Provar do veneno no meio da tempestade
Sobre os recentes confrontos de Donald Trump com a gigante das telecomunicações chinesa Huawei.
Quando o Presidente chinês foi recebido como um herói pelas autoridades portuguesas, uma das cerimónias mais notadas foi a assinatura de 17 protocolos e acordos entre as duas partes. Havia de tudo: entre os donos e as suas empresas, fica sempre bem, como foi o caso entre a Three Gorges e a EDP ou entre a State Grid e a REN, com a particularidade que não deixa de ser notada de haver mais uma oficialização da relação estabelecida pela privatização e venda ao Estado chinês, a propriedade da energia portuguesa passa a ser uma questão diplomática; entre a CGD e o Banco da China; entre a RTP e uma congénere; com universidades para o ensino do mandarim; de exportação de uva de mesa; e, para mostrar que não se esquece a boa vontade partidária, entre as câmaras de Tinjin e de Setúbal.
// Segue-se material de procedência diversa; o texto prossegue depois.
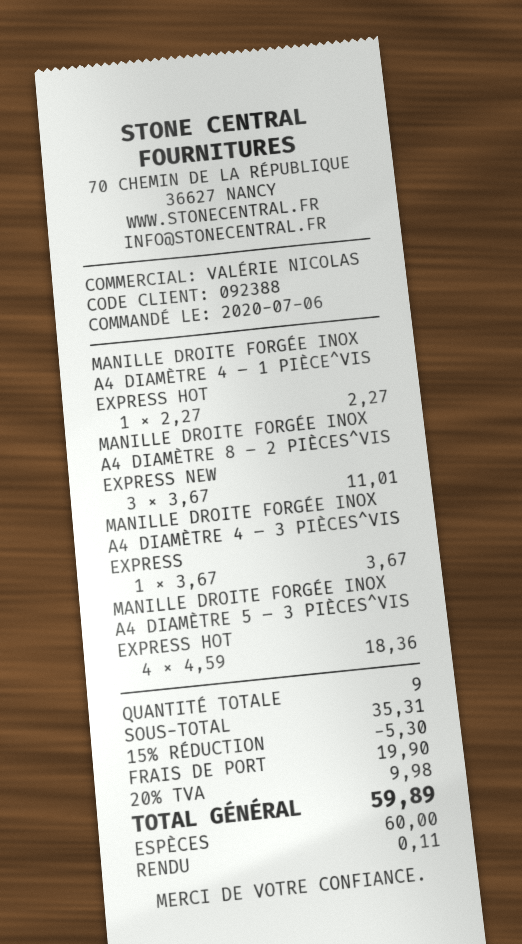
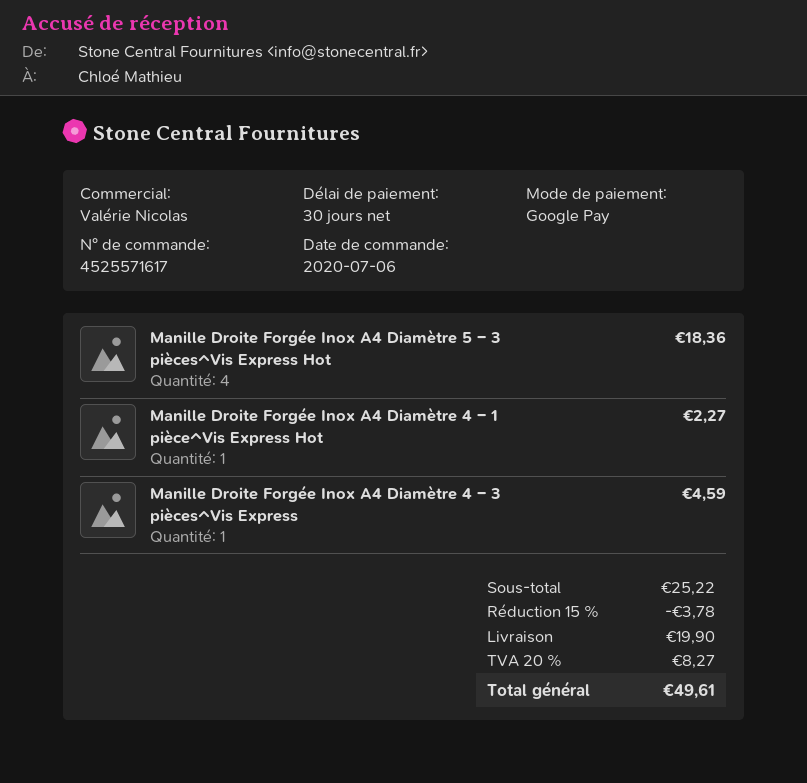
payment method: cash -> Google Pay
MANILLE DROITE FORGÉE INOX A4 DIAMÈTRE 8 – 2 PIÈCES^VIS EXPRESS NEW: 3 for 11.01 -> none
MANILLE DROITE FORGÉE INOX A4 DIAMÈTRE 4 – 3 PIÈCES^VIS EXPRESS: 1 for 3.67 -> 1 for 4.59
subtotal: 35.31 -> 25.22
discount: 15% = 5.30 -> 15% = 3.78
tax: 20% = 9.98 -> 20% = 8.27
total: 59.89 -> 49.61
Mas o acordo mais importante, rubricado sob os sorrisos do nosso primeiro-ministro e do Presidente chinês, foi entre a Altice/MEO e a Huawei, o gigante chinês que está a investir na tecnologia 5G, e que assim cresceria em Portugal na base desta parceria.
Posso, quero e mando
Poucos dias depois desta feliz assinatura, a diretora financeira da empresa chinesa e filha do seu presidente foi detida no Canadá, havendo um procedimento para extradição para os Estados Unidos. A acusação, que talvez seja o que menos importa, é de violação das sanções norte-americanas contra o Irão.
O Governo dos EUA faz assim demonstração de dois poderes. O poder de perseguir criminalmente quem quer que seja e onde quer que seja em função das suas próprias decisões (a União Europeia recusou as sanções contra o Irão, em função de um acordo de que os norte-americanos se retiraram por ordem de Trump) e a vontade de preservar o controlo sobre uma tecnologia de ponta, que será decisiva para os processos de automação no futuro imediato. Alegando riscos de segurança para o seu país, os governos da Austrália, Nova Zelândia, Japão e Reino Unido anularam ou impediram os contratos com a Huawei para o fornecimento de serviços nesta área. A Universidade de Oxford rescindiu acordos com financiamentos para projetos de investigação, patrocinados pela empresa. E outros aliados de Washington seguiram o exemplo. Deste modo, o Governo português (e o francês) ficou numa posição difícil, e aliás declarou que não acompanhava as sanções contra a empresa.
A alegação norte-americana é que, tendo sido criada por um engenheiro que no passado trabalhou para as forças armadas chinesas, a Huawei é suspeita de criar portas por onde possa entrar a espionagem chinesa nos equipamentos que vende. A partir daqui, sem factos, mas com estas suspeitas, não se sabe mais nada.
Uma interpretação para este processo é que as autoridades trumpianas temem que a Huawei, que é a empresa mundial que regista mais pedidos de patentes internacionais e é desde há seis anos o maior fornecedor do mundo em comunicação móvel (200 milhões de smartphones vendidos no ano passado, 110 mil milhões de dólares de vendas de equipamentos), venha a liderar a inovação num sector estratégico e, por isso, pretende barrar-lhe o caminho usando todos os meios ao seu alcance.
Um mundo bipolar
Ora, é evidente que o controlo de tecnologias de comunicação permite um poder especial, como se verificou quando, em benefício de Trump e de outros, a Cambridge Analytica acedeu a quase noventa milhões de perfis do Facebook, que utilizou em campanhas políticas. Assim, o que está em causa não é propriamente a nacionalidade da empresa e o controlo pelo governo do partido, mas antes o facto de esse poder eventualmente se exercer na fronteira tecnológica, com riscos militares e estratégicos a prazo curto. O problema é mesmo ser tecnologia de comunicação, pois é certo que, ainda há pouco, a relação destas empresas com o Partido Comunista Chinês não pareceu impressionar muito os reguladores norte-americanos quando a Three Gorges passou a dominar a EDP, que controla a energia em Portugal e que, aliás, também tem instalações importantes nos Estados Unidos.
Este conflito tem ainda outra implicação mais vasta. Caminhamos para um mundo em que se podem vir a delimitar duas redes distintas de internet, a norte-americana e a chinesa. A Huawei já dirige redes que representam um terço da população mundial, particularmente na Ásia. A ofensiva de Washington pode portanto ser lida como um ataque preventivo. Os canhões do protecionismo disparam agora com proibições e tutela de contratos. Não deixam de ser letais. Mais uma vez, esta dupla escolha seria um desastre para a Europa.